長々と書いておいて恐縮だがうまく説明できていない気がする。本作は手前味噌な設定を散らして映画の映像の不手際を糊塗しようとする『TAR/ター』(2022)のような映画とは脚本上の設定の使い方がまったく違うのだと言いたいのである。

リンの造形も非常にユニークである。ジョディはくすんで灰色がかったブロンドのロングのウィッグをつけてリンを演じる。民族衣装のような白いコットンにオレンジのラインが入ったローブのような衣装である。これらは明らかにヒッピーのカウンターカルチャーの中にリンという少女を立たせる演出である。同時に、父は詩人であり、クラシックのレコードをリンに残す。テーマ曲はショパンのピアノ協奏曲第1番である。つまり、ハイカルチャーの系統を導入して、リンの知的な側面を映画の人物像の中に定着させる試みなのであろう。

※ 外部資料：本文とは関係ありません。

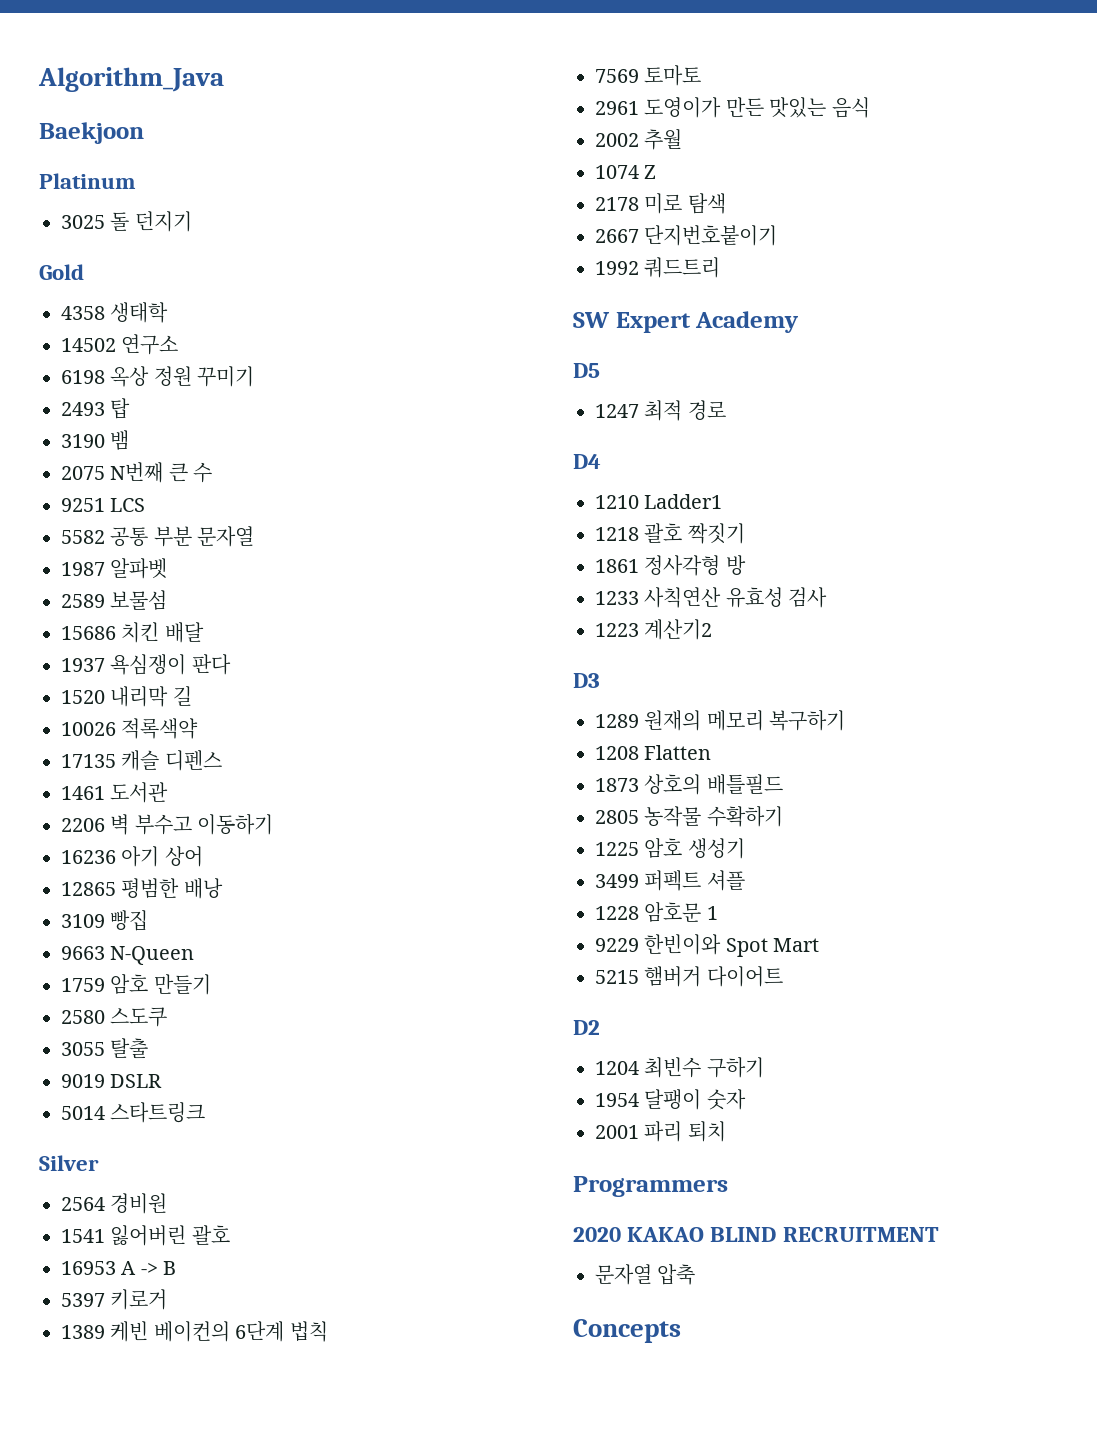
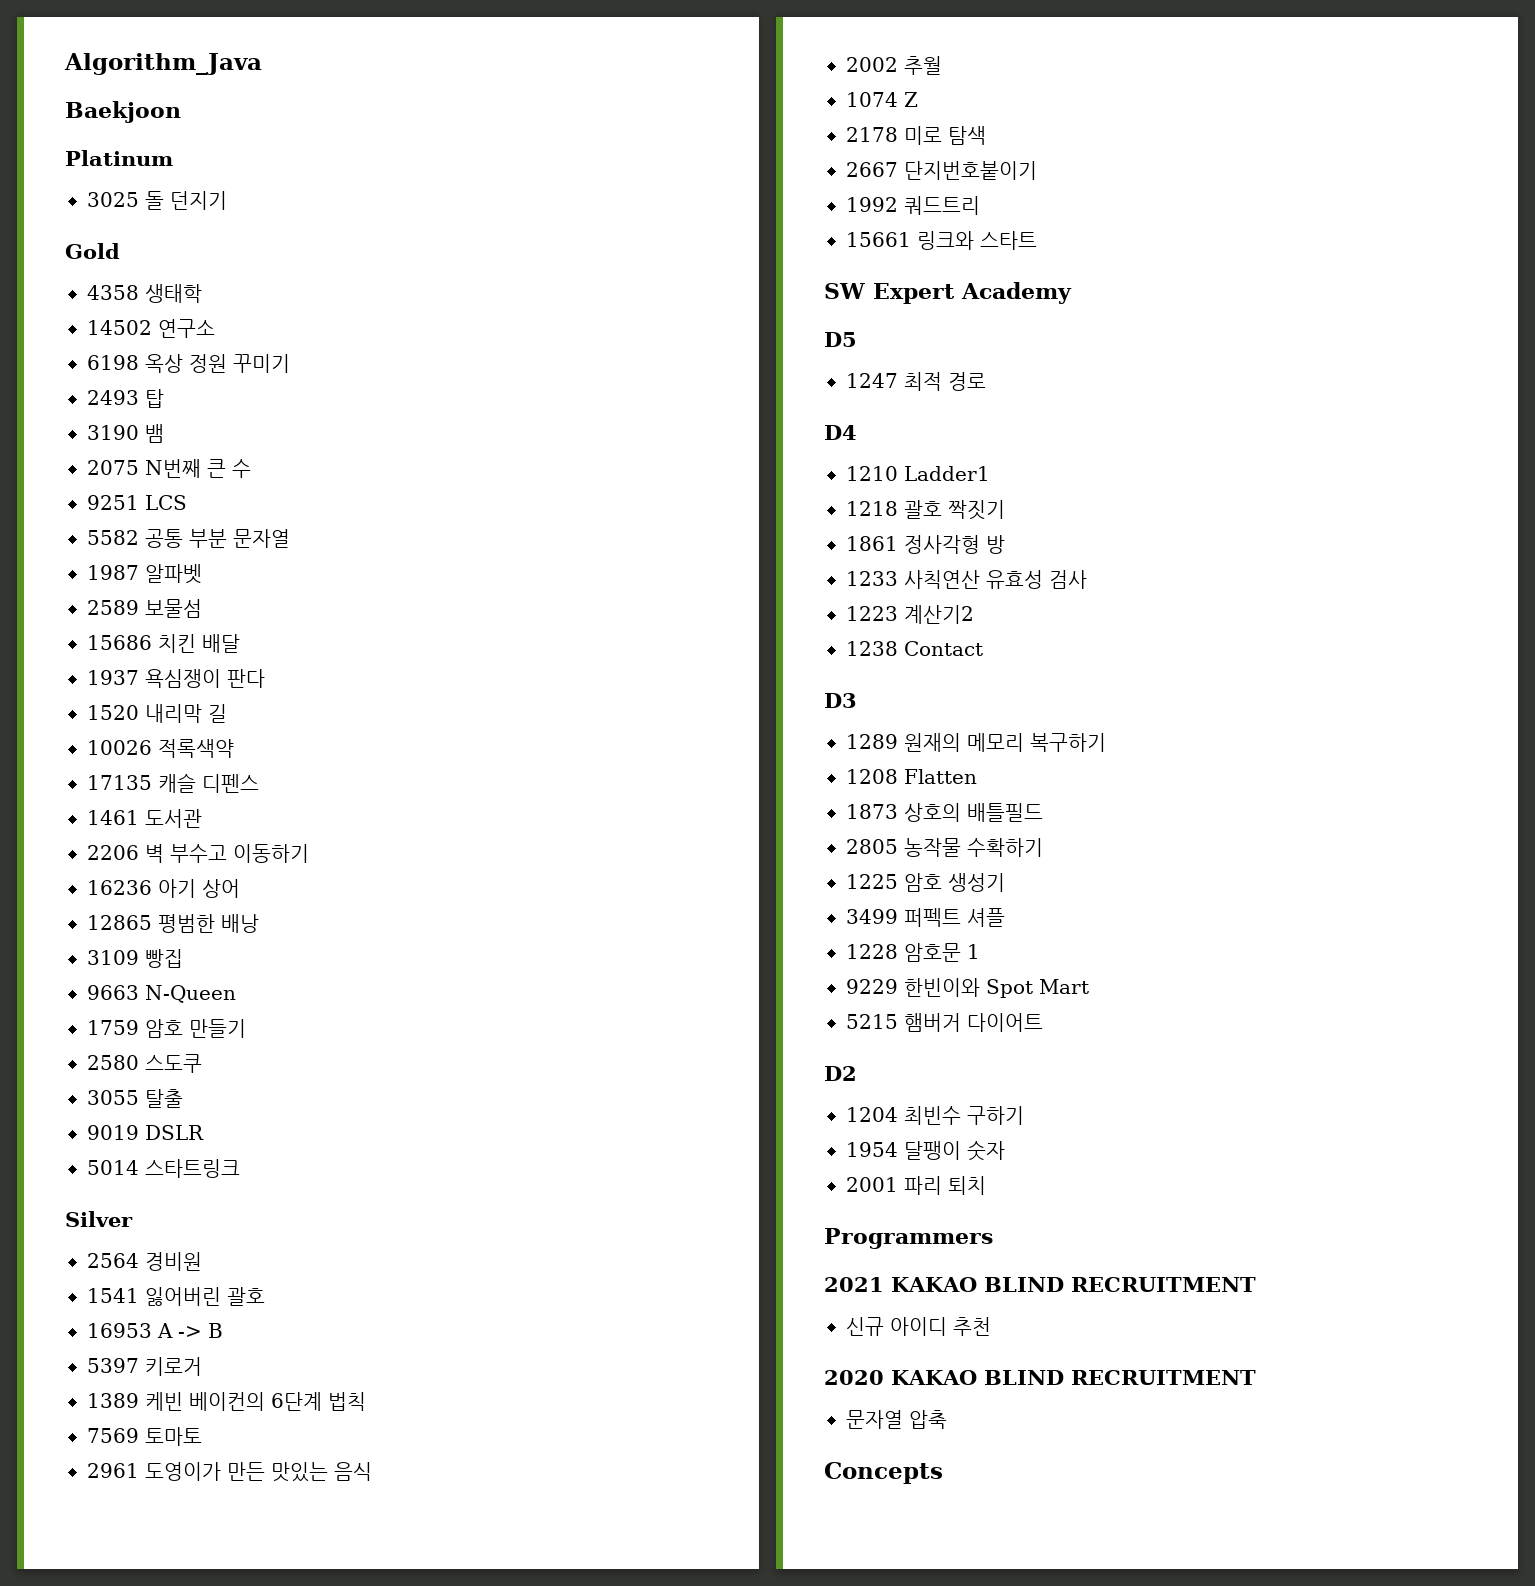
(721, 267) none -> [846,231,1037,250] // 15661 링크와 스타트
(713, 629) none -> [846,641,983,656] // 1238 Contact
(728, 1186) none -> [824,1277,1256,1292] [846,1317,991,1336] // 2021 KAKAO BLIND RECRUITMENT // 신규 아이디 추천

こうした複合的な少女を12~13歳のジョディ・フォスターが演じる。天涯孤独となったリンがマジシャンの青年との絆を繋ぎとめようと、少女らしいことを試みる。青年が家にやって来た時の、ずっとずっと待ってた、の表情には感嘆する。大人になった時にも見せる、トントンと小さなステップを踏む動きも既に確認できた。

レンタルDVD。55円宅配GEO、20分の7。